Ray Dalio sagt, dass die jahrzehntelange globale Ordnung, die nach dem Zweiten Weltkrieg aufgebaut wurde, effektiv zusammengebrochen ist und durch eine neue Ära ersetzt wird, die von roher Macht und intensivierendem Rivalität zwischen Großmächten geprägt ist.

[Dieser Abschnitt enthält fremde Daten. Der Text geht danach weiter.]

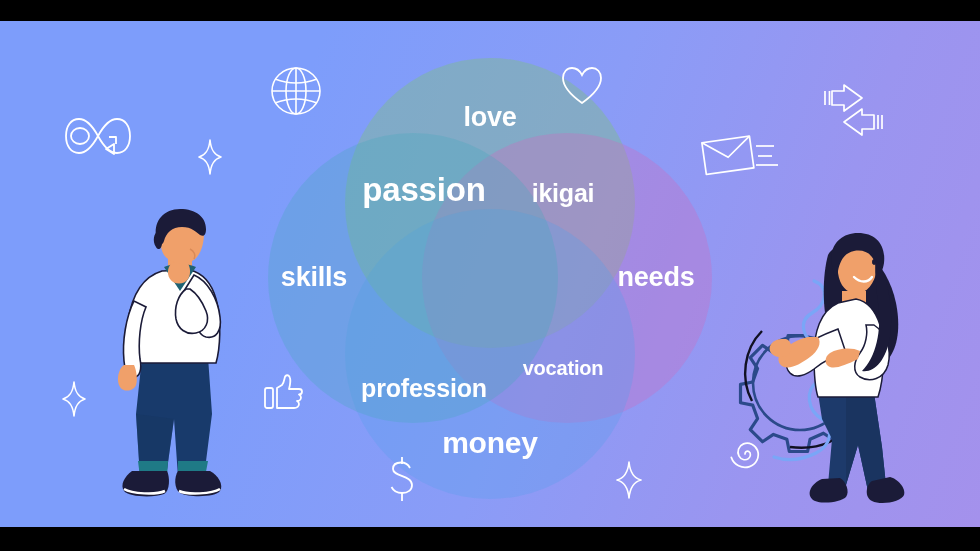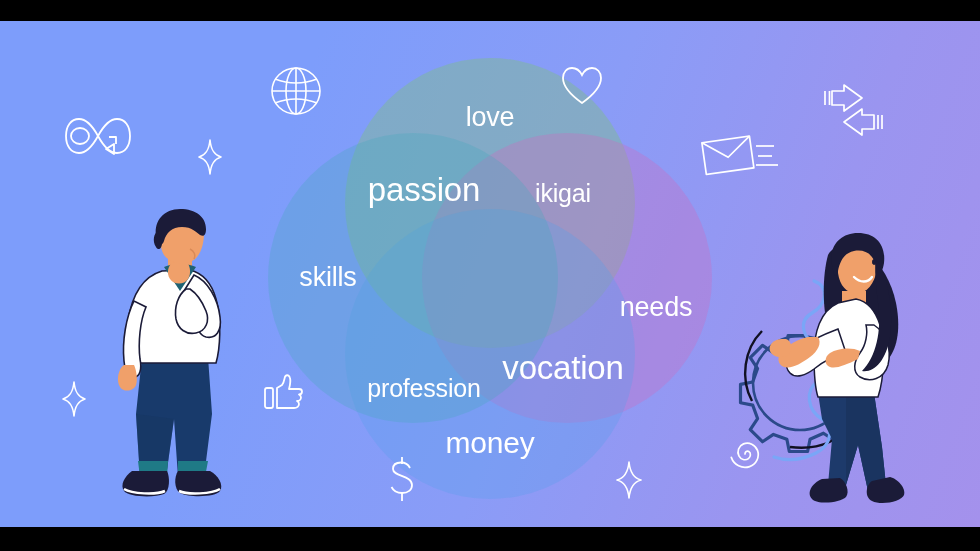"love" .vlabel { font-weight: normal -> bold }
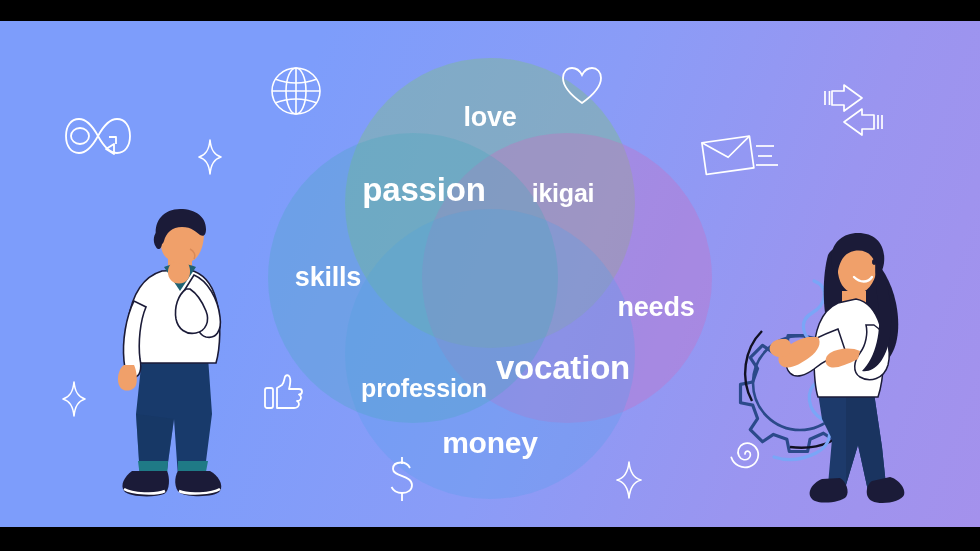"skills" .l-skills { left: 80px -> 66px }
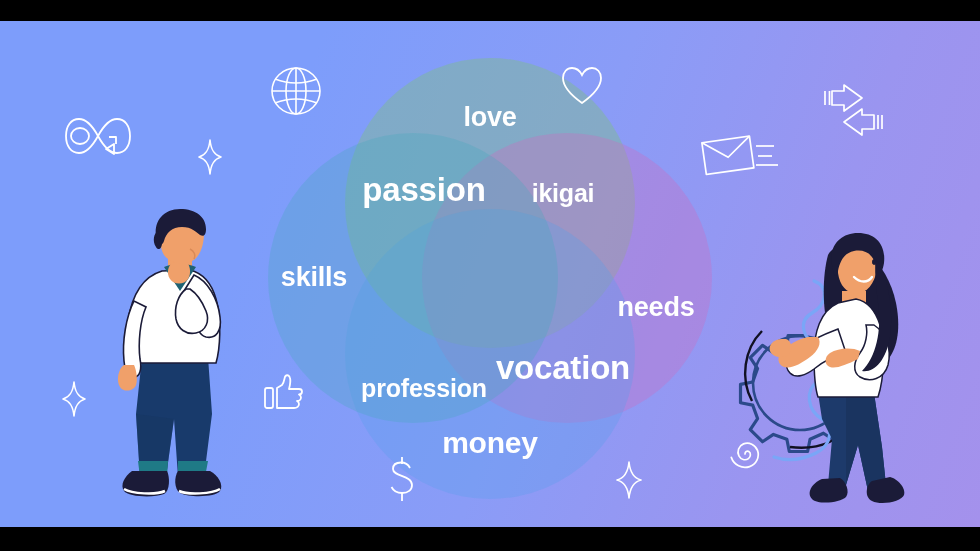"needs" .l-needs { margin-top: 30px -> none }
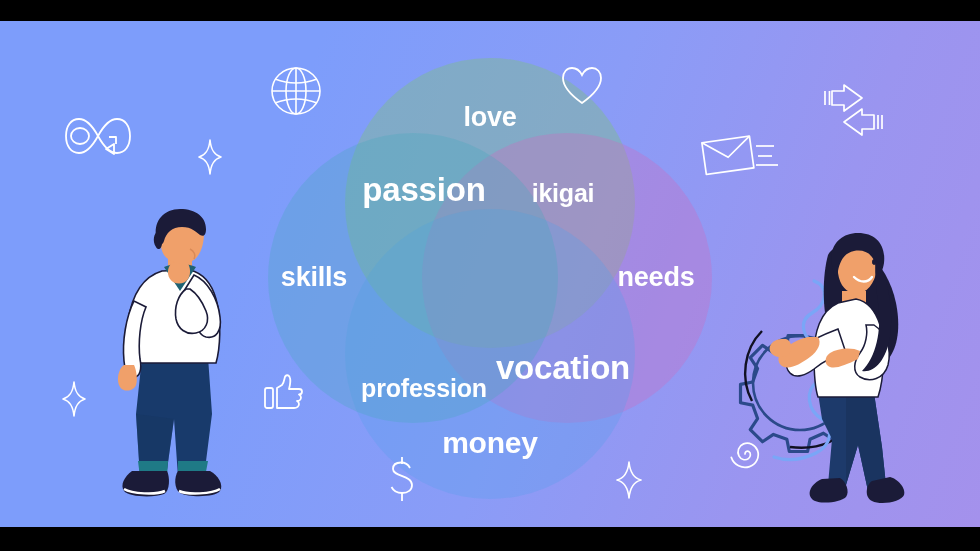"vocation" .l-vocation { font-size: 33px -> 20px }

In einem kürzlichen Beitrag zitierte er Aussagen von Führungskräften auf der Münchner Sicherheitskonferenz als Bestätigung, dass der regelbasierte Rahmen zusammenbricht.
Dalio argumentiert, dass die Welt in die „Phase 6“ seines langfristigen Big Cycle-Modells eintritt – eine ungeordnete Phase, die durch schwache Regeln, Machtpolitik und vielschichtige Konflikte gekennzeichnet ist. Er sagt, dass die internationalen Beziehungen mehr wie ein Dschungelgesetz-System als wie ein rechtliches System funktionieren, wobei Streitigkeiten durch Druck, Sanktionen und Gewalt und nicht durch neutrale Schlichtung gelöst werden.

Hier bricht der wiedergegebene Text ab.